Work order:
Copy out the data exactly, leaving the pictures behind.

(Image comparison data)

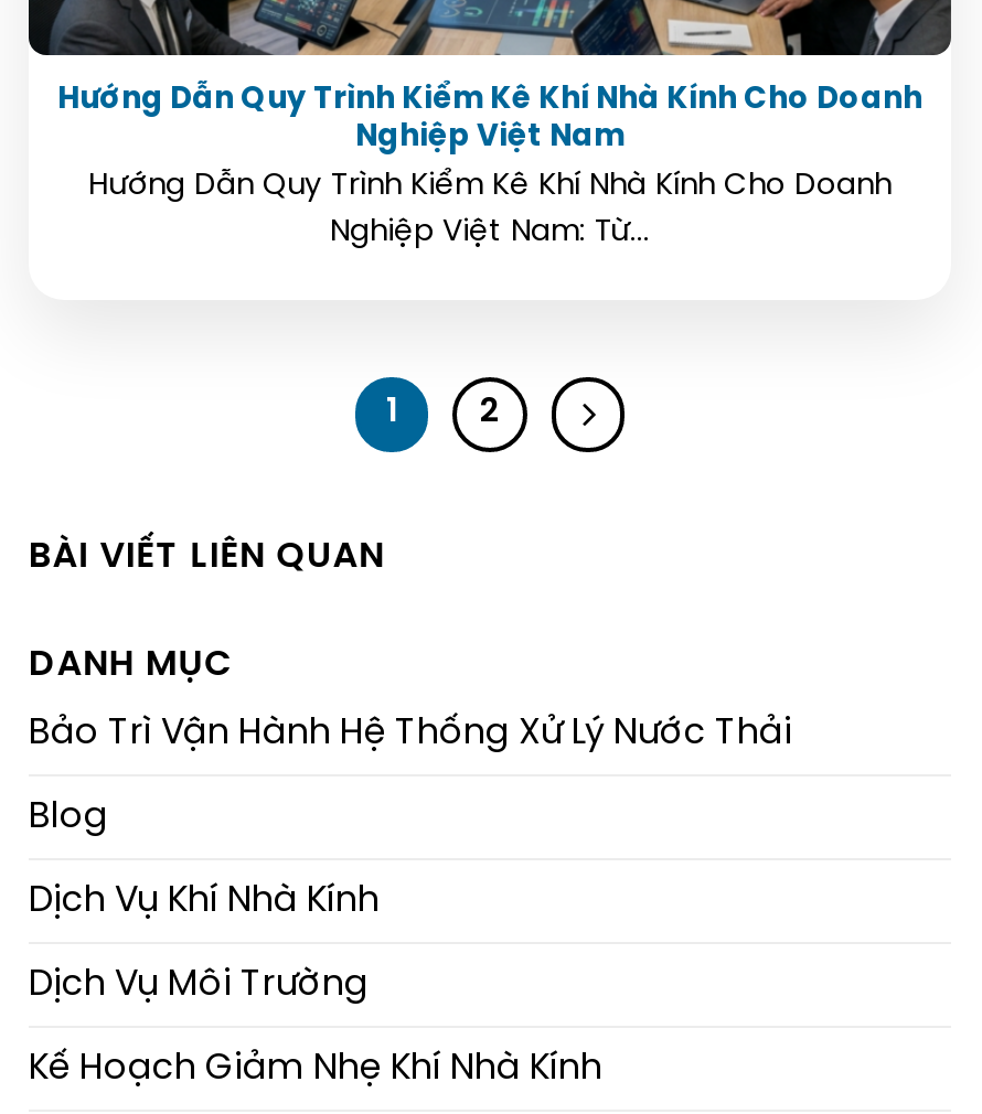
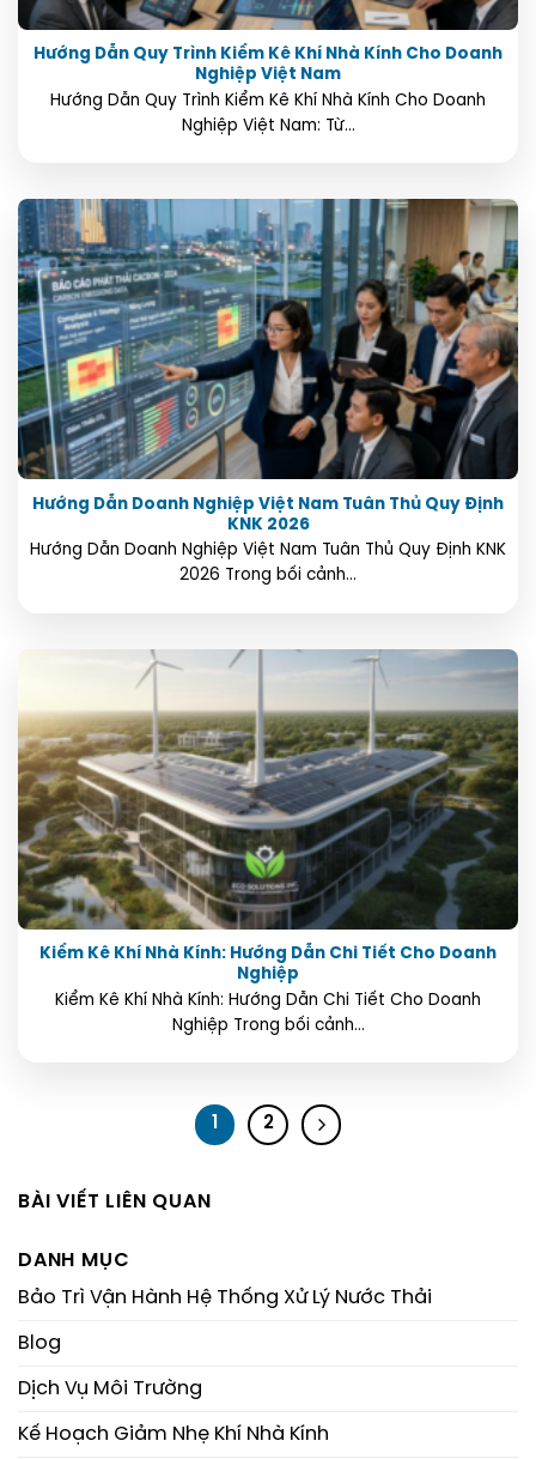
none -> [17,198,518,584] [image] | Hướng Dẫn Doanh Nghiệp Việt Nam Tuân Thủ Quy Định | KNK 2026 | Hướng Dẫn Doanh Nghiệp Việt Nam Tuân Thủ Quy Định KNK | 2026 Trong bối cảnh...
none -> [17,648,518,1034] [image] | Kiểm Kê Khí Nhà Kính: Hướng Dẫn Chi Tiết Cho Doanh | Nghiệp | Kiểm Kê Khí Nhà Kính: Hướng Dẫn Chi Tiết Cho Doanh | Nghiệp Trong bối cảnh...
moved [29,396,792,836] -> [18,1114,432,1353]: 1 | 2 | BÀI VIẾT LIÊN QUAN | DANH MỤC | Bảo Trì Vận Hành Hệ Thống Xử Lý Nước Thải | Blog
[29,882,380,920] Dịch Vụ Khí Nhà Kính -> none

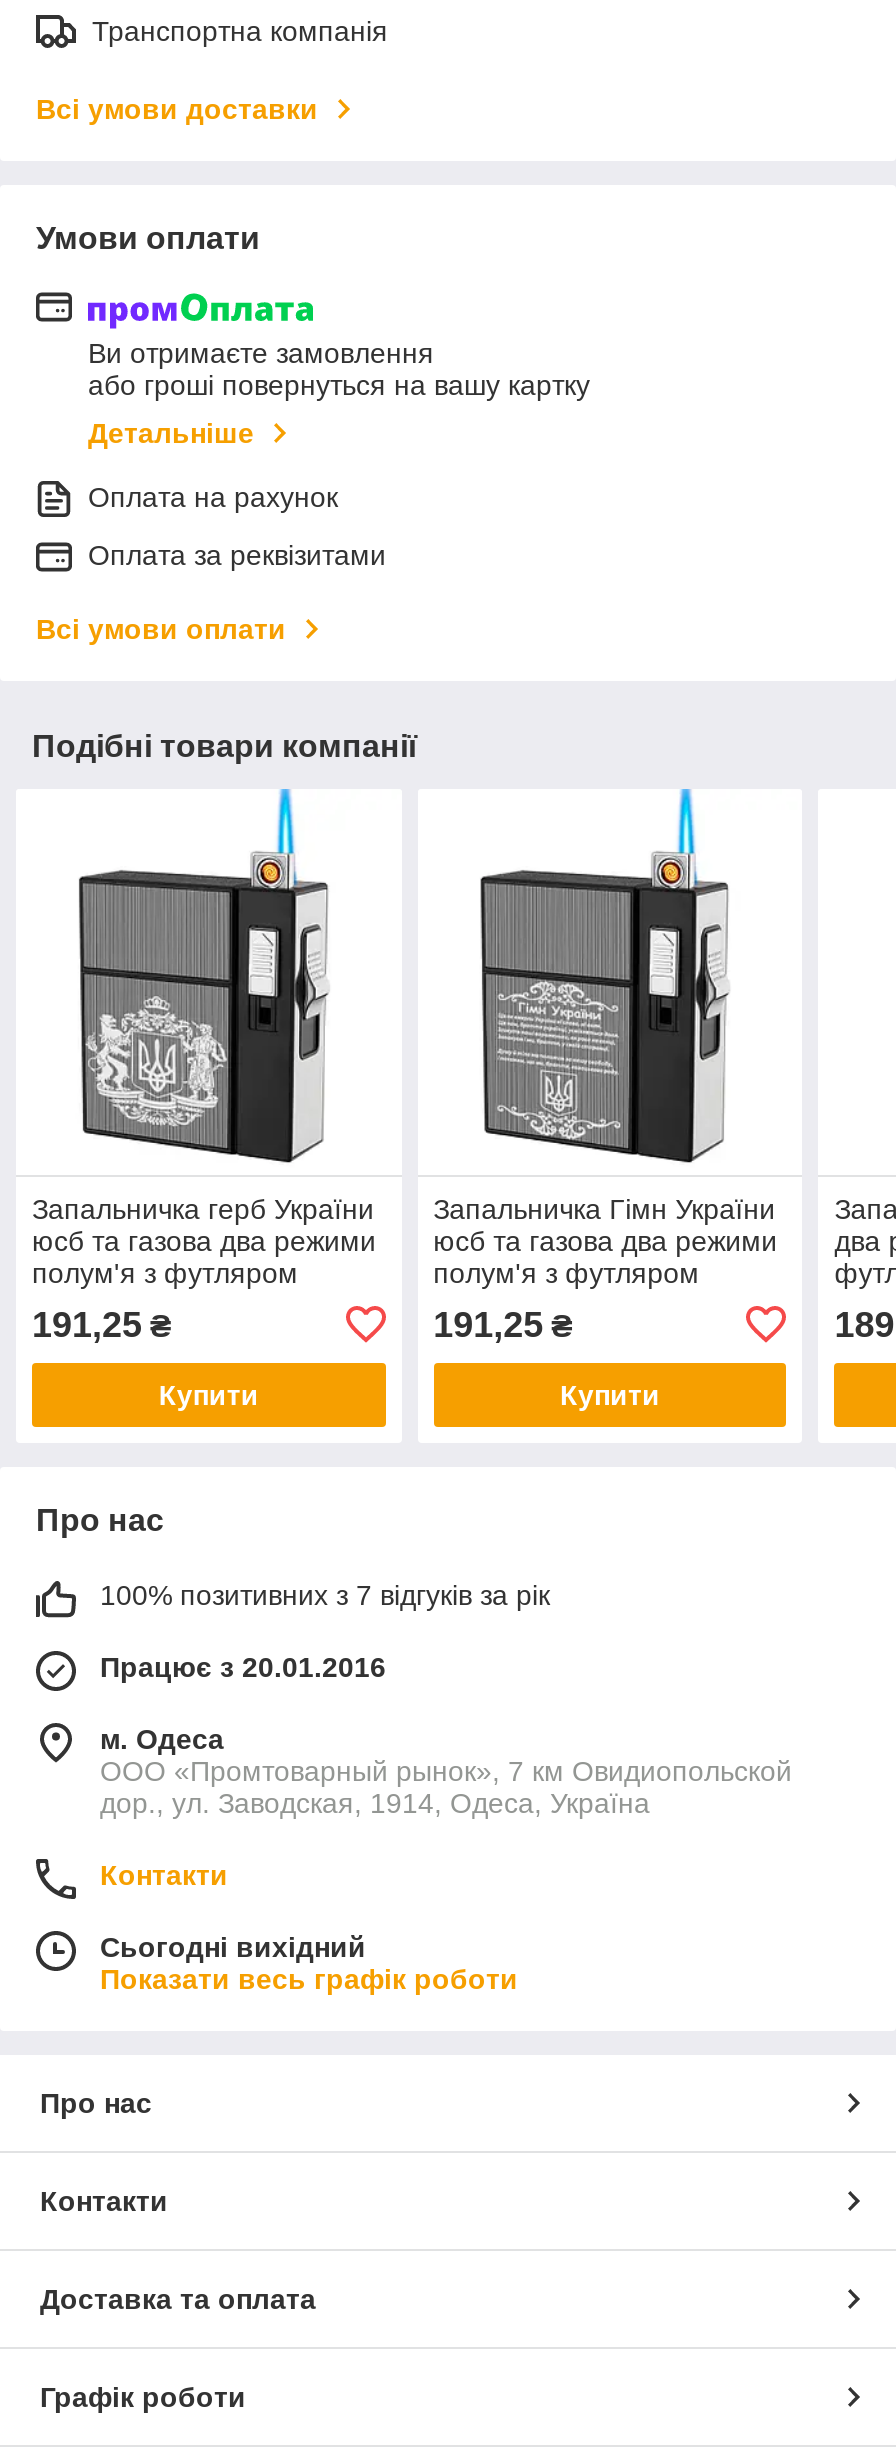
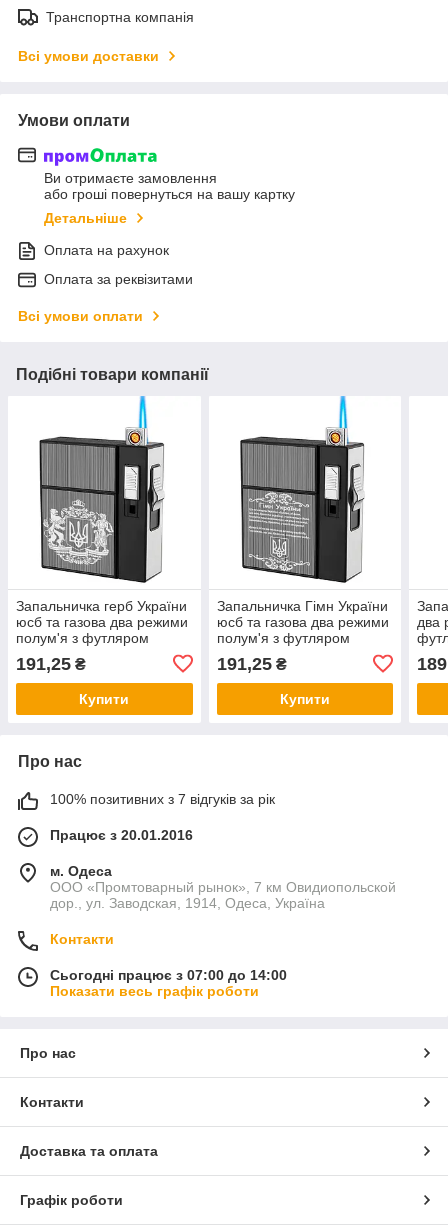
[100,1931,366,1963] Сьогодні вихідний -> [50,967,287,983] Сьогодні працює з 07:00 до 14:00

Problem solution:
none -> [17,198,518,584] [image] | Hướng Dẫn Doanh Nghiệp Việt Nam Tuân Thủ Quy Định | KNK 2026 | Hướng Dẫn Doanh Nghiệp Việt Nam Tuân Thủ Quy Định KNK | 2026 Trong bối cảnh...
none -> [17,648,518,1034] [image] | Kiểm Kê Khí Nhà Kính: Hướng Dẫn Chi Tiết Cho Doanh | Nghiệp | Kiểm Kê Khí Nhà Kính: Hướng Dẫn Chi Tiết Cho Doanh | Nghiệp Trong bối cảnh...
moved [29,396,792,836] -> [18,1114,432,1353]: 1 | 2 | BÀI VIẾT LIÊN QUAN | DANH MỤC | Bảo Trì Vận Hành Hệ Thống Xử Lý Nước Thải | Blog
[29,882,380,920] Dịch Vụ Khí Nhà Kính -> none

[100,1931,366,1963] Сьогодні вихідний -> [50,967,287,983] Сьогодні працює з 07:00 до 14:00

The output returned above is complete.